By: Ruth Deming
Doctor Foxhall, my primary care doctor, wrote his patients a generic letter suggesting we investigate a new health care plan called “Devoted Health Care.” I grabbed my “Everything Notebook” and dialed the 800 number. “Brandon” was the name of the sales agent. Seemed nice, friendly, but he often talked so fast I couldn’t get a word in.
First, I needed some facts.
The firm was started by two brothers – Ed and Todd Park. Brandon said he had never met them but had talked to them on the phone.
The company was five years old and had greatly expanded: Pennsylvania, Arizona, Florida, Texas, North Carolina and other states.
Finally I found out Brandon was based in Arizona and had been there “less than a year.” While on the phone, I gave him my undivided attention even though I was cognizant of who was walking past my house here on Cowbell Road. It is imperative, I believe, to know who our neighbors are, and to be on good terms with them, like Scott, of course, who has been my boyfriend for sixteen years, and has been charged with driving me to all my doctor appointments.
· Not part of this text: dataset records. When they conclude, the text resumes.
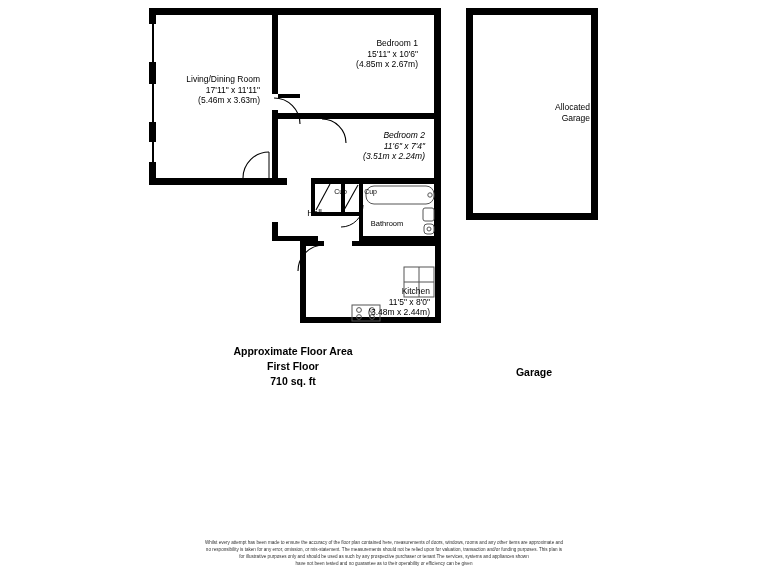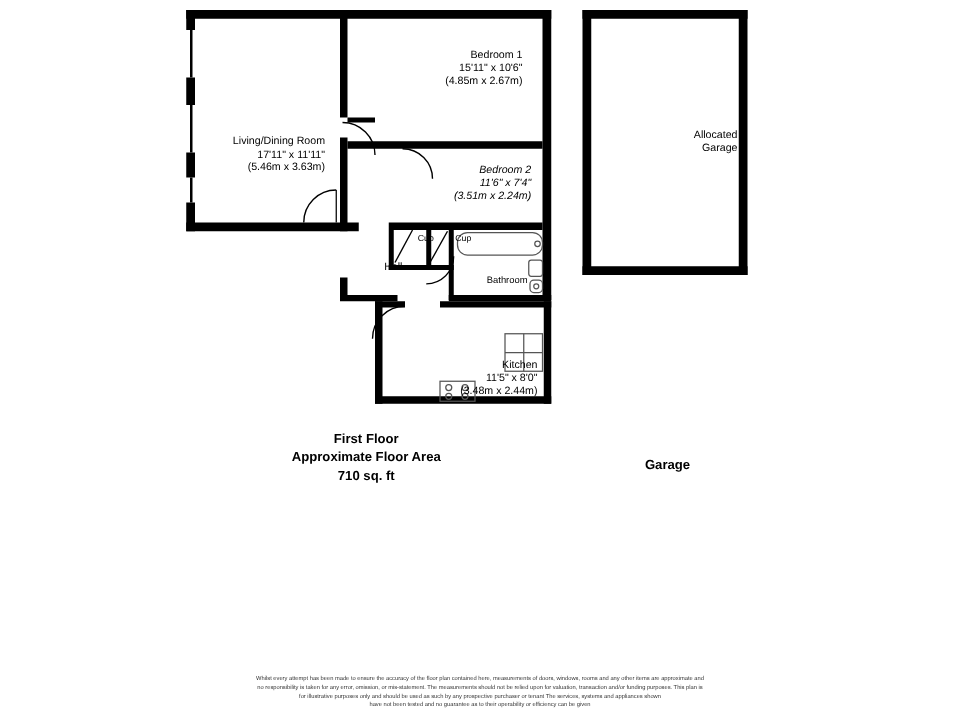--- a/index.html
+++ b/index.html
@@ -35,7 +35,7 @@
   }
 
   
-  #lbl-living { left: 120px; top: 74px; width: 140px; margin-top: 33px; }
+  #lbl-living { left: 120px; top: 74px; width: 140px; }
   #lbl-bed1   { left: 288px; top: 38px; width: 130px; }
   #lbl-bed2   { left: 295px; top: 130px; width: 130px; font-style: italic; }
   #lbl-hall   { left: 262px; top: 172px; width: 60px; margin-top: 36px; }

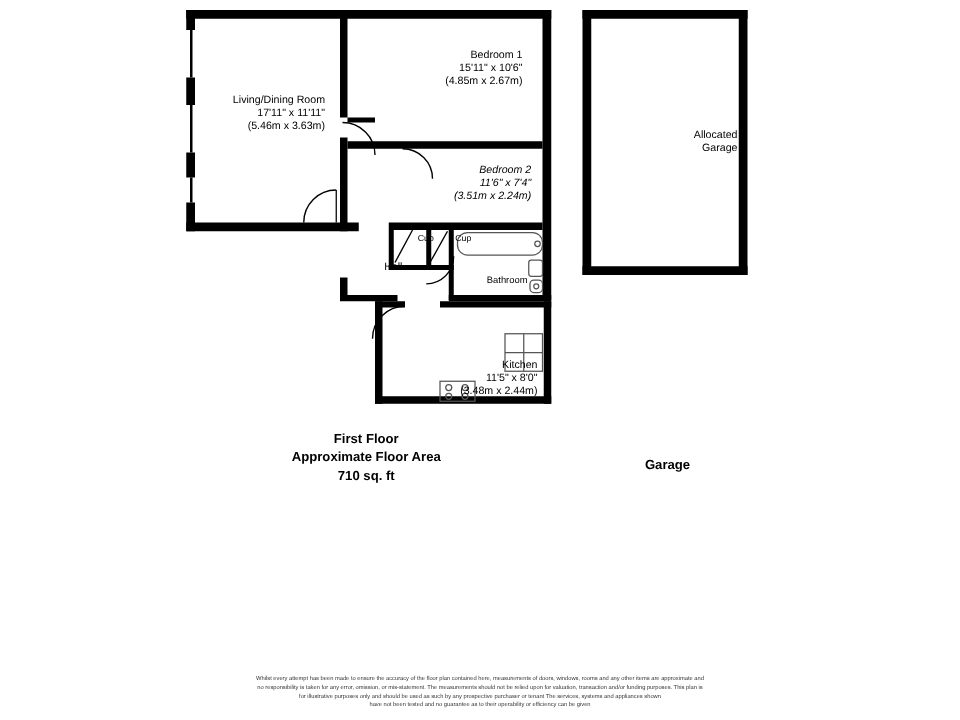--- a/index.html
+++ b/index.html
@@ -41,7 +41,7 @@
   #lbl-hall   { left: 262px; top: 172px; width: 60px; margin-top: 36px; }
   #lbl-cup1   { left: 307px; top: 188px; width: 40px; font-size: 7px; }
   #lbl-cup2   { left: 337px; top: 188px; width: 40px; font-size: 7px; }
-  #lbl-bath   { left: 352px; top: 219px; width: 70px; font-size: 7.5px; text-align: right; }
+  #lbl-bath   { left: 352px; top: 219px; width: 70px; font-size: 7.5px; text-align: center; }
   #lbl-kitchen{ left: 310px; top: 286px; width: 120px; }
   #lbl-garage { left: 478px; top: 102px; width: 112px; }
 

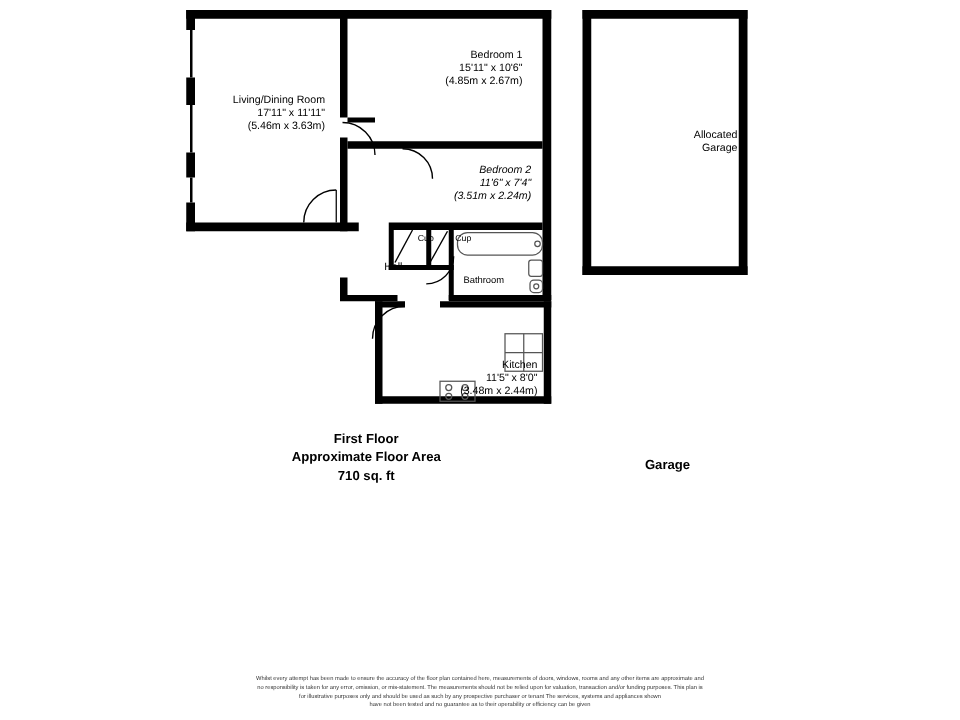--- a/index.html
+++ b/index.html
@@ -211,8 +211,8 @@
 </div>
 
 <div id="summary">
+  <div>Approximate Floor Area</div>
   <div>First Floor</div>
-  <div>Approximate Floor Area</div>
   <div>710 sq. ft</div>
 </div>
Sadly, the “Beau” of Cowbell Road, George, died in a retirement home. His wife, Elinor, had passed and George had given me a couple of her lamps and an old Victrola that I, shamelessly, tossed in the Yellow Plastic Bin, our township-owned garbage can.
Surprisingly, George met another gal, after Elinor developed dementia and died, and had flown up to Oregon to meet Sally’s family. When I wrote George again at what he called “the ole ladies’ home” the letter was returned to me.
Brandon and I spoke 51 minutes.
“Brandon,” I said. “Might I get off for five minutes? My library just sent me a list of books I can rent. It’s called ‘Wowbrary.'”
“Of course you can, Ruth,” he said. I liked that he always called me my name.
I reserved Lee Child’s newest crime-thriller and re-reserved the difficult to remember “Killers of the Purple Moon” about the genocide of the native Americans in Oklahoma. In fact, only yesterday I sent my son, Daniel, a birthday card, which I wrote on the back of an Amy’s Thai Curry box, and told him to read the book. I will never send him another gift as he has never liked any of them.
Dan is still my blue-eyed darling.
“Are you able to talk now, Ruth?” asked Brandon.
Devoted Health Care, he told me, would cover vision and dental. Vision included eyeglasses, which I always bought OTC – or, over the counter – but now, hey, I could buy fancy Christian Dior glasses with gems in the corners.
My current dentists I could not stand. Aside from having terrible magazines in the waiting room, their practice constantly told me what terrible-looking teeth I have. They wanted me to have cosmetic surgery and they would be happy to refer me.
True, my teeth were crooked and discolored but I think of them as healthy. I floss faithfully and brush with a powerful electric toothbrush.
Coffee often stains the teeth. I have given up my coffee addiction.
And, as a person with diabetes – never call us “diabetics” – which Brandon did – I engaged a diabetes doctor I do not like. He is originally from Santo Domingo and wants me to wear a diabetes sensor on my upper arm.
Turns out, we discovered, my primary care – Dr. James Scott Foxhall – was the only doctor I liked.
“May we fill out your app now?” asked Brandon.
“Um, what’s the app again?”
“It will save time,” he said, “when you sign up with us and save all that money we were talking about.”
“Certainly not,” I said forcefully. “I have to… “
“Oh, I understand,” he said. “You must check it with your husband or your friends.”
“Absolutely,” I said.
I knew Scott would never let me switch plans.
This morning as I ate my delicious breakfast on the red couch in the living room – two brown eggs, cherry tomaters, Cabot cheddar cheese, and mushrooms – a small brown bird perched on the brick right outside my window.
He was watching me, closely and carefully.
Should I chase him away?
I would wait until Saturday, October 15, the day Brandon would call me for my final decision. How shall I tell him the bad news?